[PROBLEM DETAILS]
Within the data that follows, set down exactly the lines from the one containing "- 1 x Resistor 1k" through the one containing "x Trimpot 100kΩ", both ends included.

[SOURCE INFORMATION]
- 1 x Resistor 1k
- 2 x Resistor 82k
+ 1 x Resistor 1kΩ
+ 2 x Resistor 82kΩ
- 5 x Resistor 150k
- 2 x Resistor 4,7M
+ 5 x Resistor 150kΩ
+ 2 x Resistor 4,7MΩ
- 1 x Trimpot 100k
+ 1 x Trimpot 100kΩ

* * *

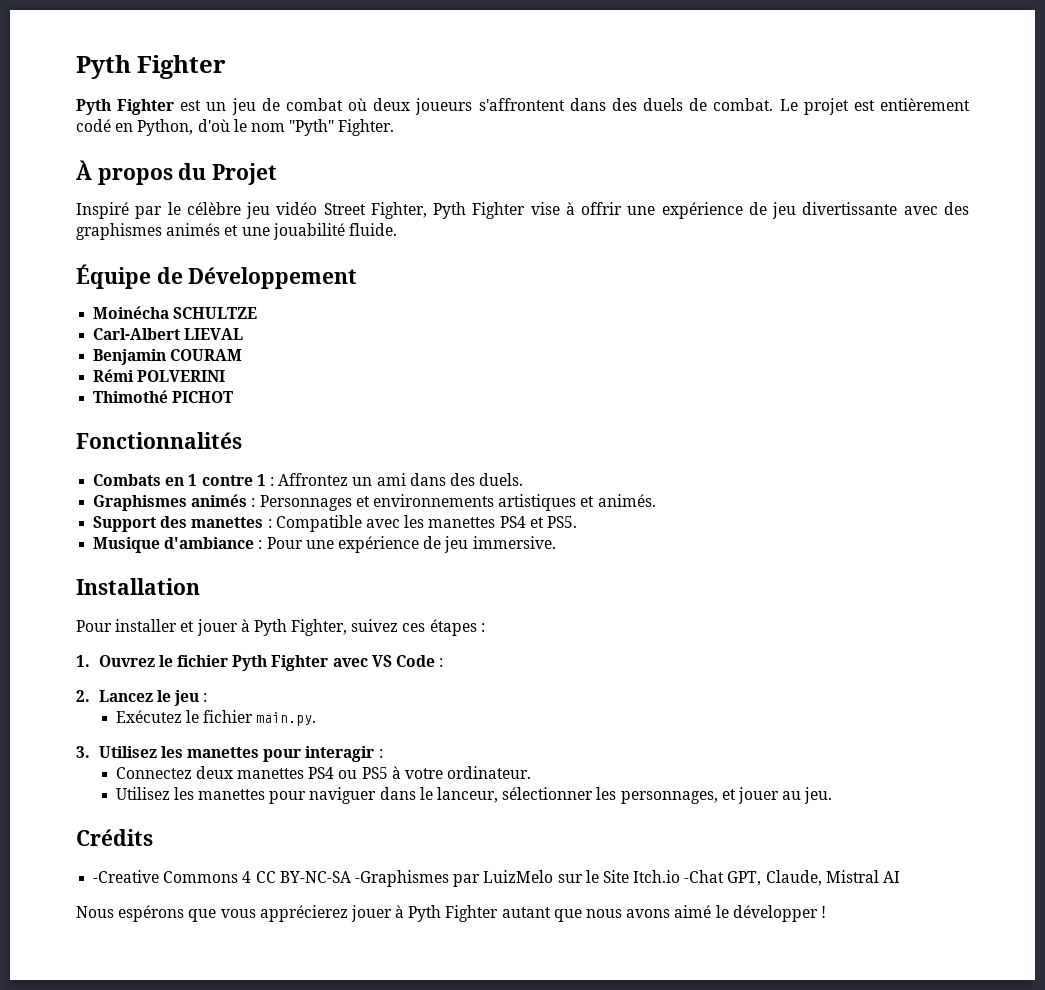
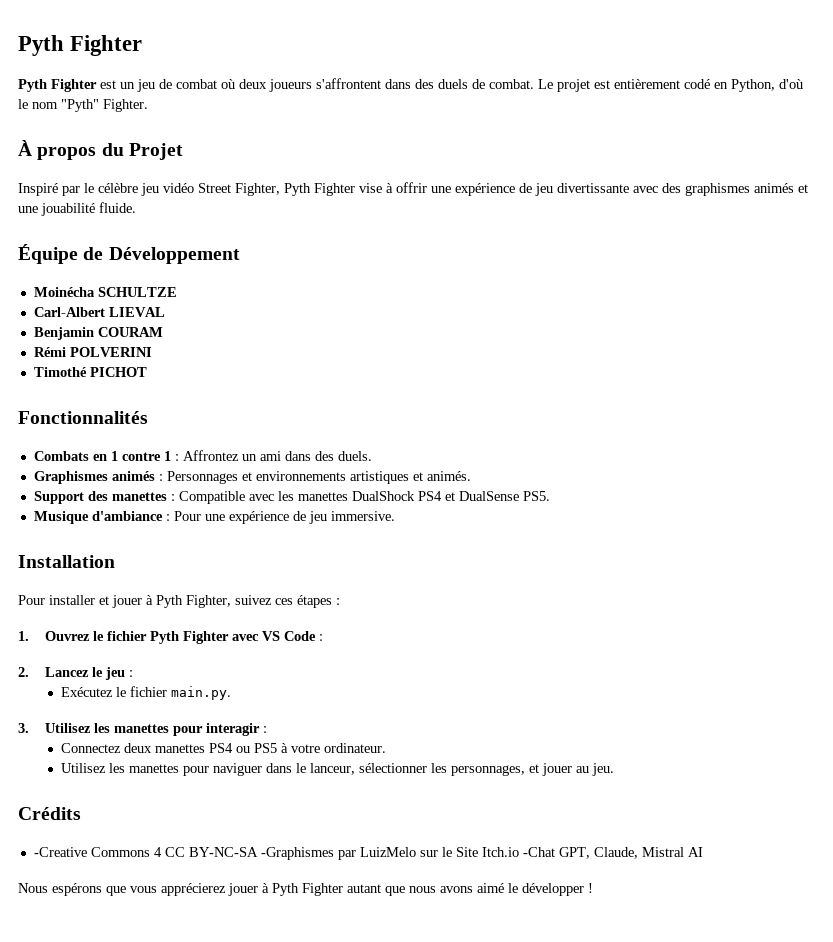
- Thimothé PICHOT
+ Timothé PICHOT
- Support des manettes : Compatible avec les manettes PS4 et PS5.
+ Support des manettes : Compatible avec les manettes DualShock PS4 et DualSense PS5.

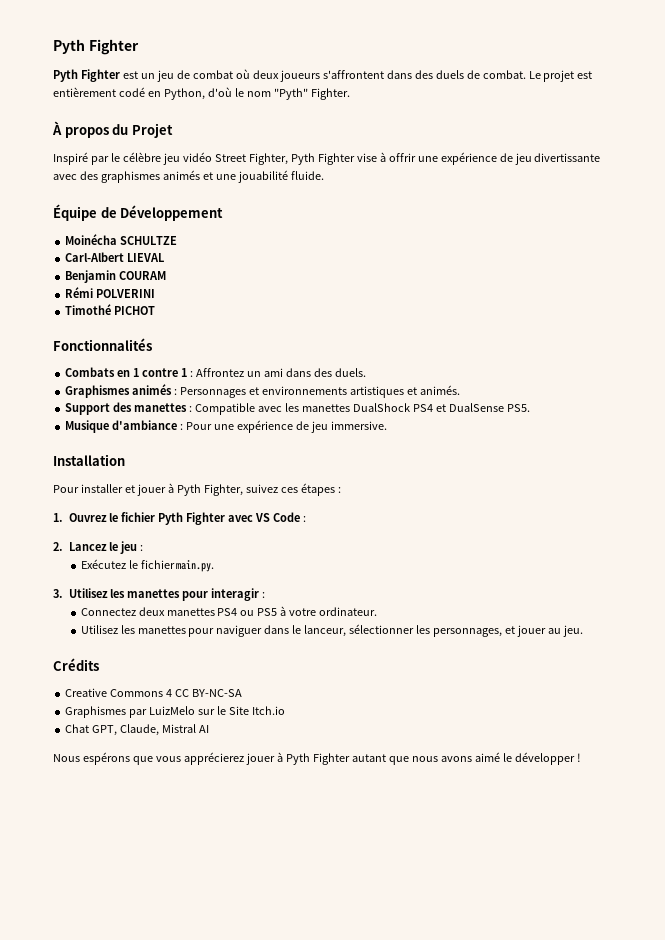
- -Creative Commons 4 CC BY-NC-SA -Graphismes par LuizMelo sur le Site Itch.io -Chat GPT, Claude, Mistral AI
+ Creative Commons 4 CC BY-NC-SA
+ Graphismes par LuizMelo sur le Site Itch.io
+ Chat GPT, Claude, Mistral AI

--

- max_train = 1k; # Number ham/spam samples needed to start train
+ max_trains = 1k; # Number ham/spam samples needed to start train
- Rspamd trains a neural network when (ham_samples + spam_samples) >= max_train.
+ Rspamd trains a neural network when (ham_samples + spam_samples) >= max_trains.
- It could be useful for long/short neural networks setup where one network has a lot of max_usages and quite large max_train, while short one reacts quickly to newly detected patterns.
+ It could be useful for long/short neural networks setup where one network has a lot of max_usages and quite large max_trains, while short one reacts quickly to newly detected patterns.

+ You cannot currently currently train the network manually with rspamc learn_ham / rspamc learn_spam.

[OUTPUT OF THE TASK]
- 1 x Resistor 1k
- 2 x Resistor 82k
+ 1 x Resistor 1kΩ
+ 2 x Resistor 82kΩ
- 5 x Resistor 150k
- 2 x Resistor 4,7M
+ 5 x Resistor 150kΩ
+ 2 x Resistor 4,7MΩ
- 1 x Trimpot 100k
+ 1 x Trimpot 100kΩ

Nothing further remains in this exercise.